* Exercise goal:
How many lines in this data contain the string "strong"? Reply with the number only.
>>>
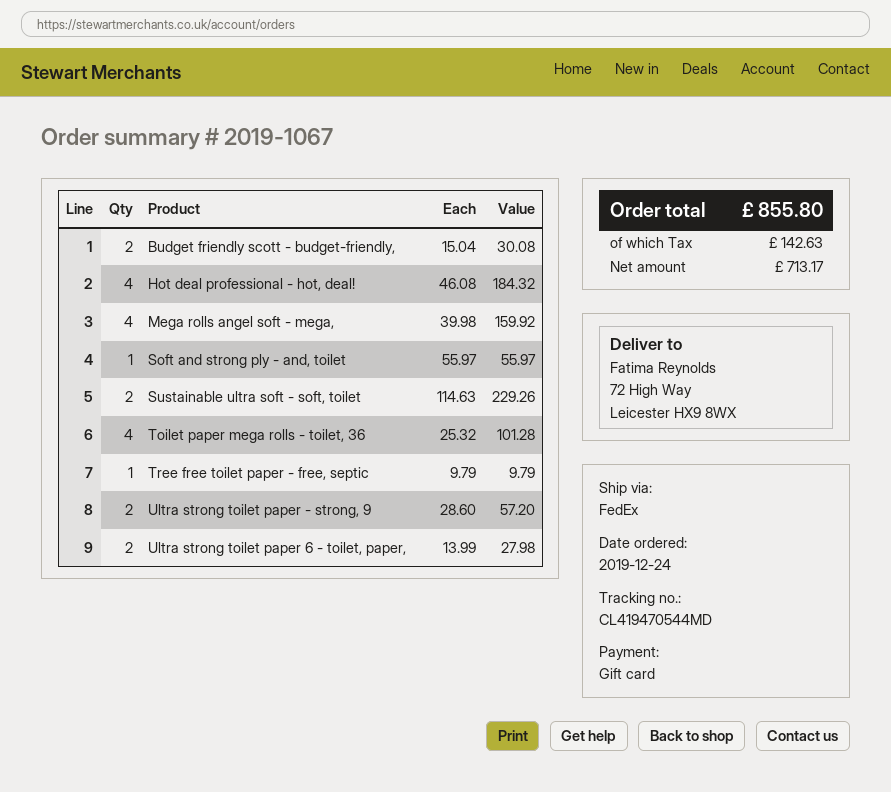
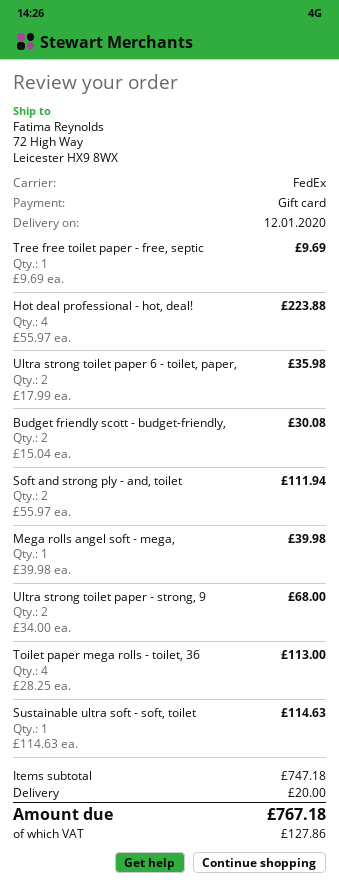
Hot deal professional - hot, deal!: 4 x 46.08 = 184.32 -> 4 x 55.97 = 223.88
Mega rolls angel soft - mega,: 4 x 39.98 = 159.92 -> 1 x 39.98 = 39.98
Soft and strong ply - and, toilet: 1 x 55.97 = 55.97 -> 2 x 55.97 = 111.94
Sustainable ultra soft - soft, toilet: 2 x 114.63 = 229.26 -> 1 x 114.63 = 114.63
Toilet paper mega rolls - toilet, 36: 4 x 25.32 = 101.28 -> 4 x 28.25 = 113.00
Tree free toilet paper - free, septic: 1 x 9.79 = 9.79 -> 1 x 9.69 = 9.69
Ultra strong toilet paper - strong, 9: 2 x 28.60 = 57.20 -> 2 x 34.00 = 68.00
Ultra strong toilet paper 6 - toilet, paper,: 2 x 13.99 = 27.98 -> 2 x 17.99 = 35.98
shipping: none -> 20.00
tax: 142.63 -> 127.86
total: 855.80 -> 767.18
<<<
* Exercise answer:
3